Pooches understand what you say just as humans do
Washington: A new study has revealed some of the first evidence of how dogs also differentiate and process those various components of human speech.
Victoria Ratcliffe of the School of Psychology at the University of Sussex said that although they cannot say how much or in what way dogs understand information in speech from their study, they can say that dogs react to both verbal and speaker-related information and that these components appear to be processed in different areas of the dog's brain.
Previous studies showed that dogs have hemispheric biases-left brain versus right-when they process the vocalization sounds of other dogs. Ratcliffe and her supervisor David Reby said that it was a logical next step to investigate whether dogs show similar biases in response to the information transmitted in human speech. They played speech from either side of the dog so that the sounds entered each of their ears at the same time and with the same amplitude.
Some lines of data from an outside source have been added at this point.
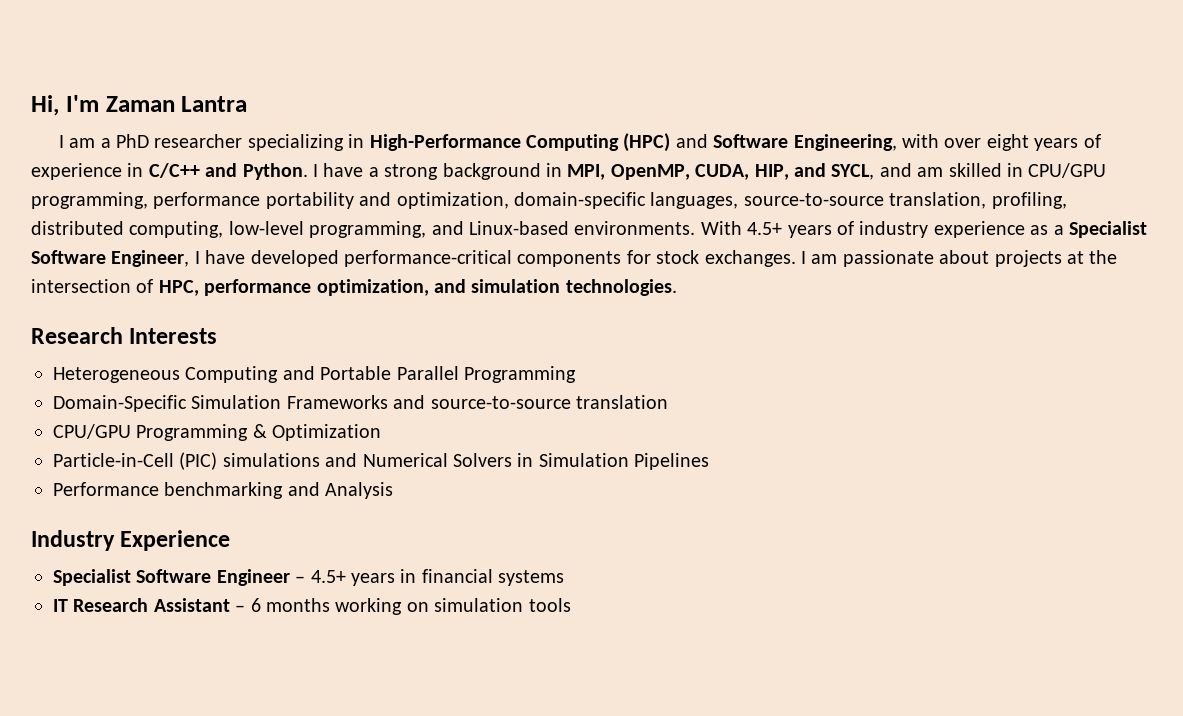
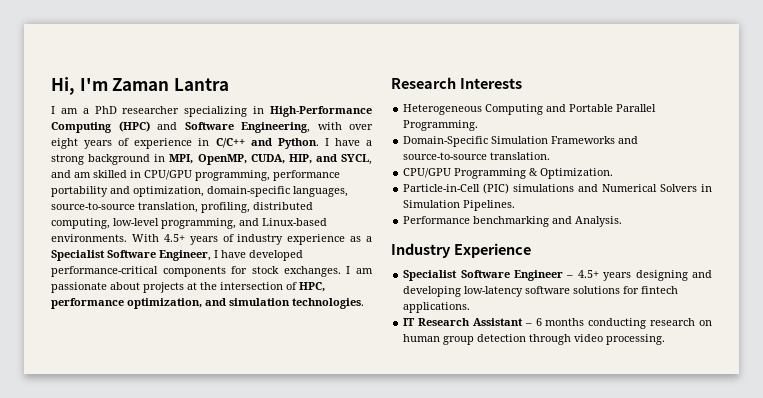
- Heterogeneous Computing and Portable Parallel Programming
+ Heterogeneous Computing and Portable Parallel Programming.
- Domain-Specific Simulation Frameworks and source-to-source translation
+ Domain-Specific Simulation Frameworks and source-to-source translation.
- CPU/GPU Programming & Optimization
+ CPU/GPU Programming & Optimization.
- Particle-in-Cell (PIC) simulations and Numerical Solvers in Simulation Pipelines
+ Particle-in-Cell (PIC) simulations and Numerical Solvers in Simulation Pipelines.
- Performance benchmarking and Analysis
+ Performance benchmarking and Analysis.
- Specialist Software Engineer – 4.5+ years in financial systems
+ Specialist Software Engineer – 4.5+ years designing and developing low-latency software solutions for fintech applications.
- IT Research Assistant – 6 months working on simulation tools
+ IT Research Assistant – 6 months conducting research on human group detection through video processing.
Ratcliffe said that the input from each ear is mainly transmitted to the opposite hemisphere of the brain and if one hemisphere is more specialized in processing certain information in the sound, then that information is perceived as coming from the opposite ear.
If the dog turned to its left, that showed that the information in the sound being played was heard more prominently by the left ear, suggesting that the right hemisphere is more specialized in processing that kind of information.
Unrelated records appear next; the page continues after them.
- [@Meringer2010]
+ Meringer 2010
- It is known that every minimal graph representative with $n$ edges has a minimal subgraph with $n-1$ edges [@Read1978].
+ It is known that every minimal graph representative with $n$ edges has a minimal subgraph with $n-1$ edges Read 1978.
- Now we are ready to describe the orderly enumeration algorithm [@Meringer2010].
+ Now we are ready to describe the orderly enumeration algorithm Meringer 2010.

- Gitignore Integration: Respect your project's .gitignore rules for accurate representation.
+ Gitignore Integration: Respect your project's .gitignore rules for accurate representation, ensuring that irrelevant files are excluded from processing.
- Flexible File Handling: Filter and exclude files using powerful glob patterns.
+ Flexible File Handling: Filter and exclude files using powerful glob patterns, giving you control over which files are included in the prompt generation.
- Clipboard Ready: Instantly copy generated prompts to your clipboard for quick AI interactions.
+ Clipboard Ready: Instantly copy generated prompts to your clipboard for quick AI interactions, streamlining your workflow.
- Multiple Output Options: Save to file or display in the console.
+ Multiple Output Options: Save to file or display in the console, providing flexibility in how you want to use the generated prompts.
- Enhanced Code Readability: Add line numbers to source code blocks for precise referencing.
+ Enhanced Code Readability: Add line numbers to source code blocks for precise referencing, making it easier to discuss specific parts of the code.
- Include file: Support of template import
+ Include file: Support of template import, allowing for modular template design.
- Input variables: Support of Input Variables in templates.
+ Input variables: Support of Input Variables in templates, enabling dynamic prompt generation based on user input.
The researchers also observed general biases in dogs' responses to particular aspects of human speech. When presented with familiar spoken commands in which the meaningful components of words were made more obvious, dogs showed a left-hemisphere processing bias, as indicated by turning to the right. When the intonation or speaker-related vocal cues were exaggerated instead, dogs showed a significant right-hemisphere bias.
The study was published in the Cell Press journal Current Biology.